Пока Доломанова возилась в раздевалке с ботиками на виду у первого робкого еще десятка глазевших поклонников, Фиров нанял у подъезда захудалую, припавшую на одно крыло московскую пролетку... и потом ждал свою даму на улице, с завистью следя за мокрыми воробьями на заборе, проявлявшими редкий в их положении оптимизм; гаже, чем в это время, не бывает погоды в Москве. Недавний снег превращался в стылую кашицу, — все надежды на близкий морозец и счастье таяли вместе с ним. Что-то множественно чавкало и хлюпало кругом, сырая пакость текла и валилась с крыш за поднятый воротник, гулко ухало в водостоках. Мир исчезал в вечереющей мгле, только рисовались дома по ту сторону улицы да еще деревья, как попало развешанные по туману... и тут у Фирсова само собою проструилось из ума в записную книжку, что лучшей поры для самоубийства не сыскать!.. Вдруг смутное красное пятно родилось за стволами деревьев и, поминутно заслоняемое кустами, стало приближаться из глубины бульвара. Какая-то нечаянная кроткая утеха содержалась в нем для глаза, и вот уже оно выглядело как чудо, наделявшее особым смыслом, даже высшей красотою сезонное уныние вокруг... Подвыпивший мастеровой вел за руку дочку, прижимавшую к груди круглое, милое, красное, видимо — отцовский подарок. То был детский воздушный шар, такой симпатичный, хотя и не летал по причине сырости, даже приходилось прикрывать его варежкой, чтоб не простудился.
— На кого ты загляделся тут, сочинитель? — раздался знакомый голос.

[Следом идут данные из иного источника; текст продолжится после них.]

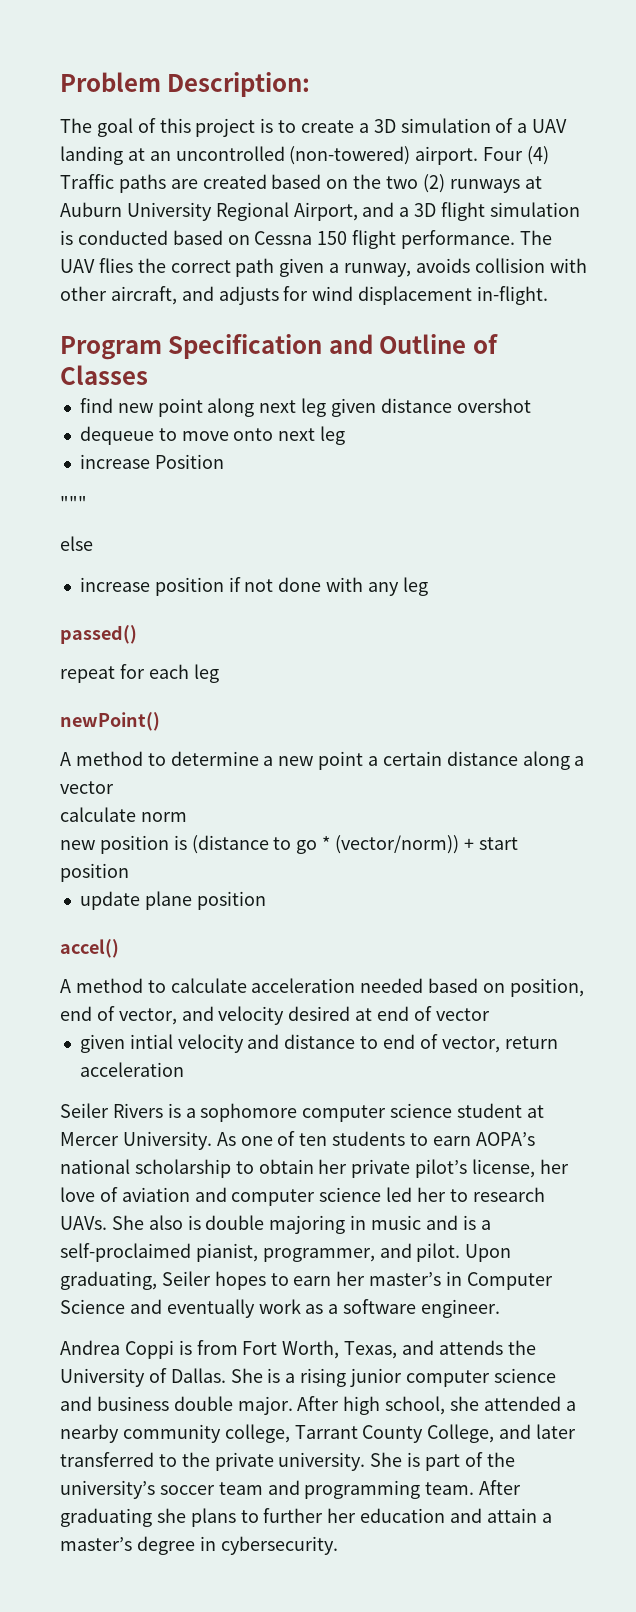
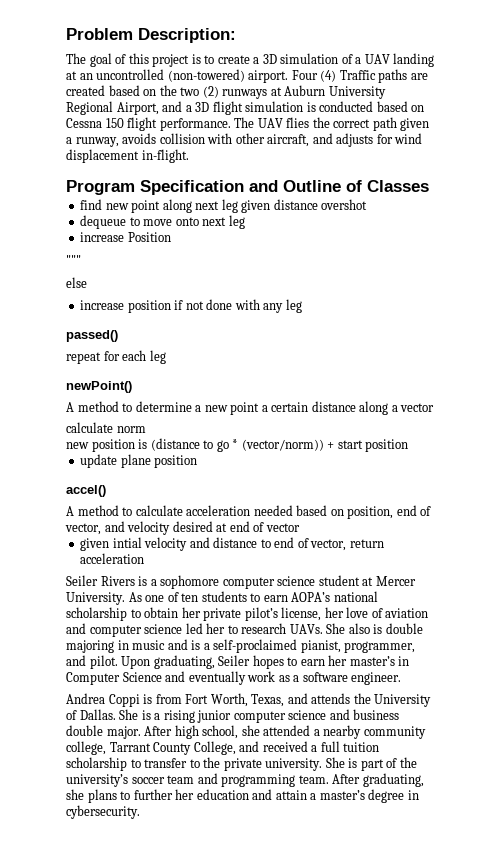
[536,1424,577,1439] [60,1452,154,1467] later transferred -> [262,741,380,752] [66,757,188,771] received a full tuition scholarship to transfer
[60,1508,152,1527] graduating -> [362,773,424,787] graduating,

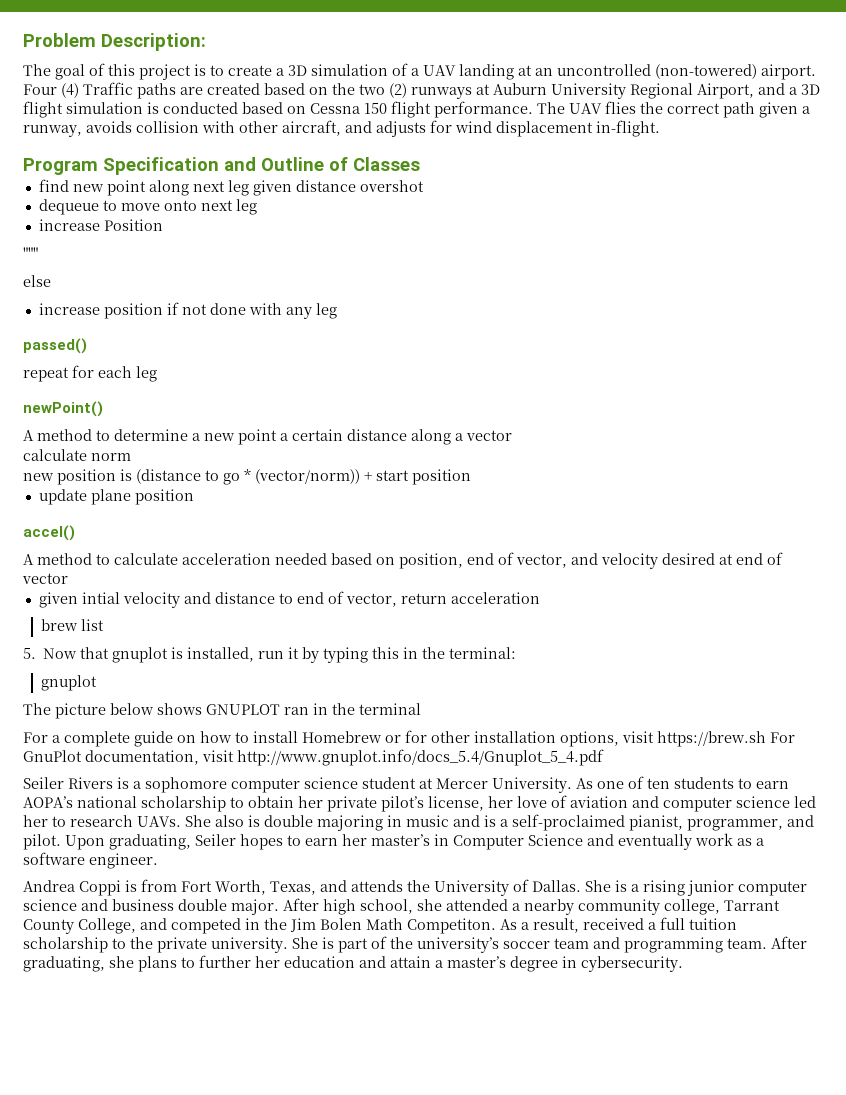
(145, 558) none -> [41,619,105,631] [23,647,517,663] [41,675,98,691] [23,703,421,719] [23,730,795,747] [23,749,604,766] // brew list // 5. Now that gnuplot is installed, run it by typing this in the terminal: // gnuplot // The picture below shows GNUPLOT ran in the terminal // For a complete guide on how to install Homebrew or for other installation options, visit https://brew.sh For GnuPlot documentation, visit http://www.gnuplot.info/docs_5.4/Gnuplot_5_4.pdf
(260, 746) none -> [171,918,579,934] competed in the Jim Bolen Math Competiton. As a result,
[144,758,200,768] transfer to -> (126, 943) none

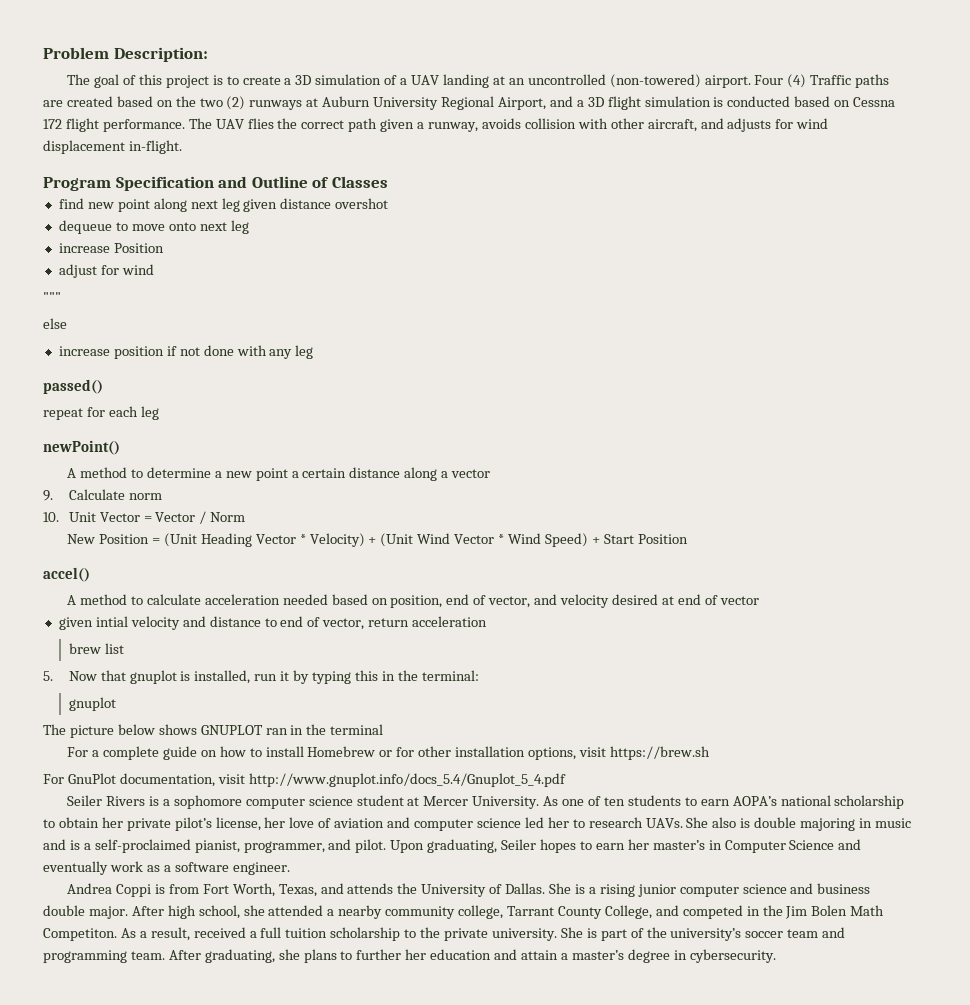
[364,103,387,114] 150 -> [43,119,62,129] 172
(163, 225) none -> [58,264,154,278] // adjust for wind
[23,449,87,461] calculate -> [43,489,125,501] 9. Calculate
[23,469,471,485] [38,489,194,505] new position is (distance to go * (vector/norm)) + start position // update plane position -> [43,511,246,524] [67,533,688,547] 10. Unit Vector = Vector / Norm // New Position = (Unit Heading Vector * Velocity) + (Unit Wind Vector * Wind Speed) + Start Position
(766, 739) none -> (710, 753) //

Фирсов вздрогнул и молча полез в пролетку. Извозчик поднял кожаный верх, вожжи плеснулись по захудалой безответной твари, путешествие началось.

Ехать было далеко и скучно, потому что, хоть и прижата была вплотную, в тот раз Доломанова в особенности далека была от Фирсова. Лишь в самом конце пути она справилась у него, о чем задумался, и тот ответил не прежде, чем прогнал из памяти все еще маячивший там детский шарик.
— Не надо огорчаться тому, что чудес в продаже не бывает, — рассеянно откликнулся Фирсов. — В пасмурную погоду его может заменить мерцанье души, в ком она водится, разумеется!
— Знаешь, Фирсов, никогда я не понимала до конца ни книг твоих, ни тебя самого... и не только моя в том вина. Вот ты давеча насчет искусства наворчал, а ведь я так и не узнала, какое тебе нужно искусство...
— Ладно, — вздохнул Фирсов и огляделся по сторонам, хватит ли ему времени на объяснение; к сожалению, до места оставалось всего минут пять езды. — Видите ли, миледи, человеческая душа довольно странный механизм. В отличие от швейной машинки, она не выносит, например, когда в нее вводят отвертку. Она не терпит всякой химии в предохранительных от зла таблетках, ей требуется натуральный продукт. Другими словами, она желает самолично созерцать все, из чего составлено бытие, то есть вечность, борьбу света с тьмой, начала и концы, а также все прочее, в чем требуется строгий, однажды в жизни выбор и раздумье, то есть - собственными, широко отверстыми очами, а не в передаче оперативных творцов литераторского цеха. Человеческое вдохновенье не любит иначе, оно чахнет тогда и отмирает, не имея надлежащего благоговейного упражнения, вследствие чего из пего однажды может получиться что-нибудь в высшей степени наоборот. Словом, я стою за искусство, которое делает человека лучшим вообще, а не по какой-либо отдельной, административно-хозяйственной или, скажем, санитарно-домостроительной отрасли... Понятно теперь, подстрекательница?
— Все равно нет... — засмеялась Доломанова.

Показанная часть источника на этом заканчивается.